• _Material for the task_:
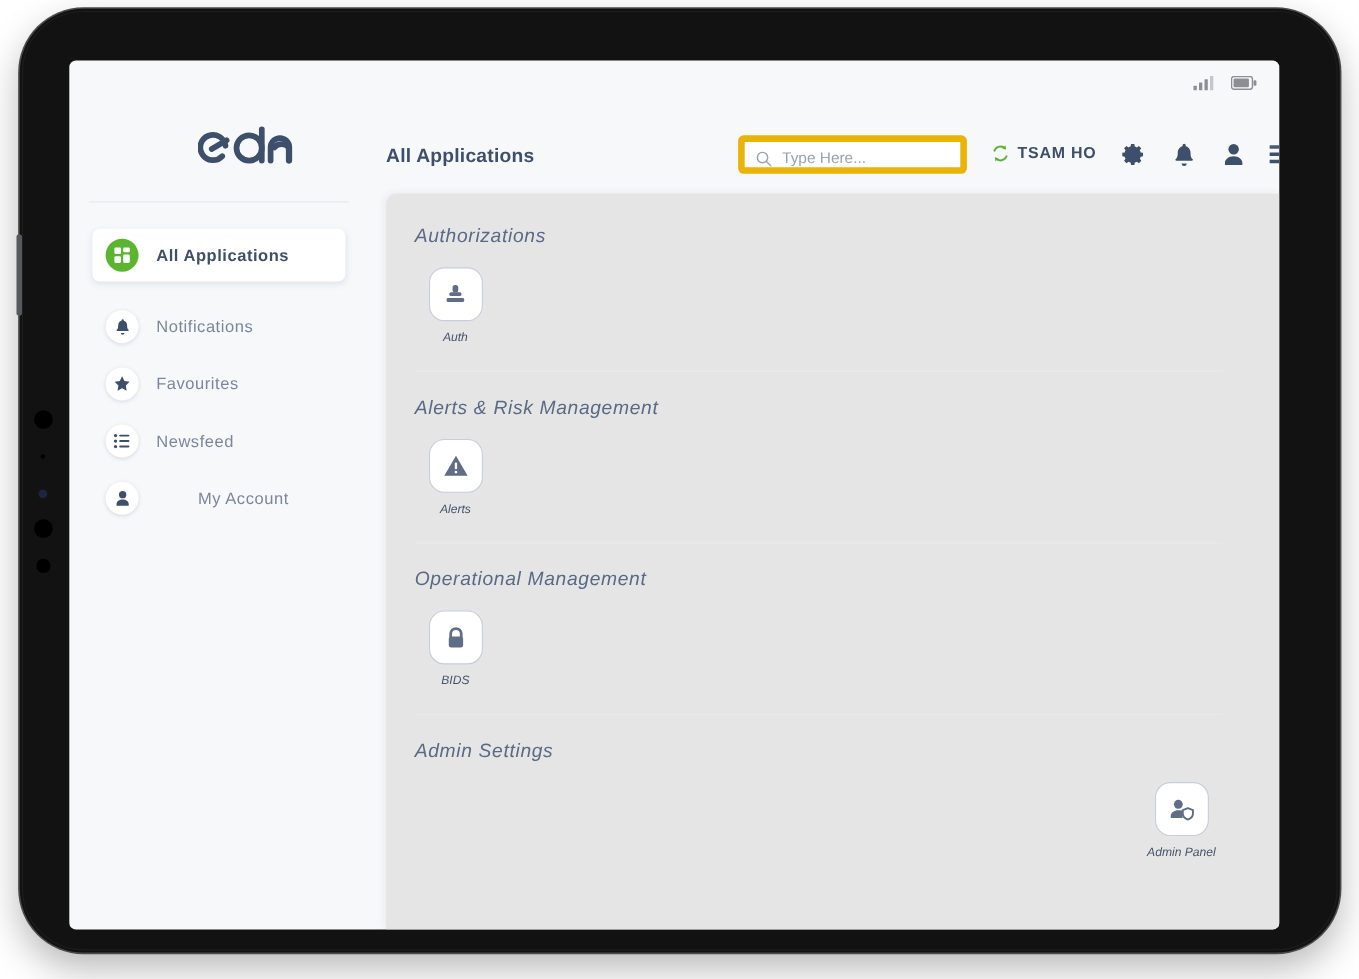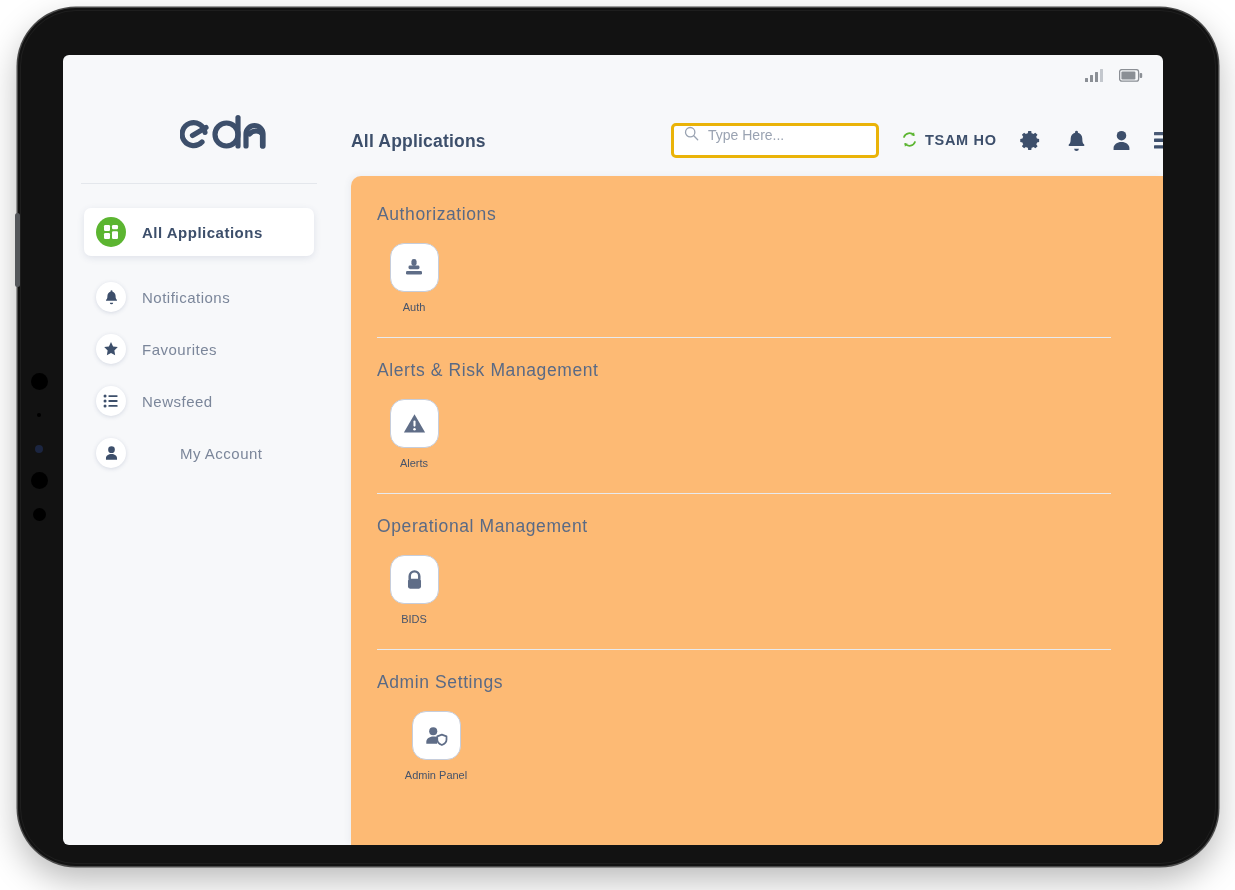--- a/index.html
+++ b/index.html
@@ -98,24 +98,24 @@
     color: #3d4f6b;
     letter-spacing: 0.2px;
   }
   #search-box {
     position: absolute;
     left: 608px;
     top: 28px;
     width: 208px;
     height: 35px;
     background: #ffffff;
-    border: 3px solid #eab308;
+    border: 6px solid #eab308;
     border-radius: 5px;
     display: flex;
-    align-items: flex-start;
+    align-items: flex-end;
     box-sizing: border-box;
     padding: 0 10px;
   }
   #search-input {
     border: none;
     outline: none;
     background: transparent;
     font-family: "Liberation Sans", sans-serif;
     font-size: 14px;
     color: #5c6a80;
@@ -202,24 +202,25 @@
   }
   .nav-item.active .nav-label { color: #3d4f6b; font-weight: 700; }
 
   
   #content-panel {
     position: absolute;
     left: 288px;
     top: 121px;
     right: 0;
     bottom: 0;
-    background: #fdba74;
+    background: #e5e5e5;
     border-top-left-radius: 10px;
     box-shadow: -2px -1px 6px rgba(70,90,120,0.06);
     overflow: hidden;
+    font-style: italic;
   }
   #content-inner { padding: 28px 52px 0 26px; }
   .section { position: relative; }
   .section-title {
     font-size: 17.5px;
     color: #5a6a85;
     letter-spacing: 0.6px;
     margin-bottom: 18px;
   }
   .tile-row { display: flex; gap: 25px; }
@@ -466,21 +467,21 @@
             </div>
 
 
           </div>
         </div>
 
         <div class="section-divider"></div>
 
         <div class="section">
           <div class="section-title">Admin Settings</div>
-          <div class="tile-row" style="padding-left:22px;">
+          <div class="tile-row" style="padding-left:22px;justify-content:flex-end;">
             <div class="tile">
               <div class="tile-box">
                 <svg width="25" height="24" viewBox="0 0 26 24" class="app-fill">
                   <circle cx="9.6" cy="7" r="4.2"></circle>
                   <path d="M9.6 12.6c-4 0-7.2 2.4-7.2 5.4V20h11.2v-7.1a13 13 0 0 0-4-0.3z"></path>
                   <path d="M18.6 10.6 L23.4 12.4 V16 c0 2.6-2.1 4.4-4.8 5.4-2.7-1-4.8-2.8-4.8-5.4v-3.6z" fill="none" stroke="#5f6d87" stroke-width="1.8" stroke-linejoin="round"></path>
                 </svg>
               </div>
               <div class="tile-label">Admin Panel</div>
             </div>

• _Exercise_: Copy out each line of the records where the word "path" appears.

• _Solved problem_:
                   <path d="M9.6 12.6c-4 0-7.2 2.4-7.2 5.4V20h11.2v-7.1a13 13 0 0 0-4-0.3z"></path>
                   <path d="M18.6 10.6 L23.4 12.4 V16 c0 2.6-2.1 4.4-4.8 5.4-2.7-1-4.8-2.8-4.8-5.4v-3.6z" fill="none" stroke="#5f6d87" stroke-width="1.8" stroke-linejoin="round"></path>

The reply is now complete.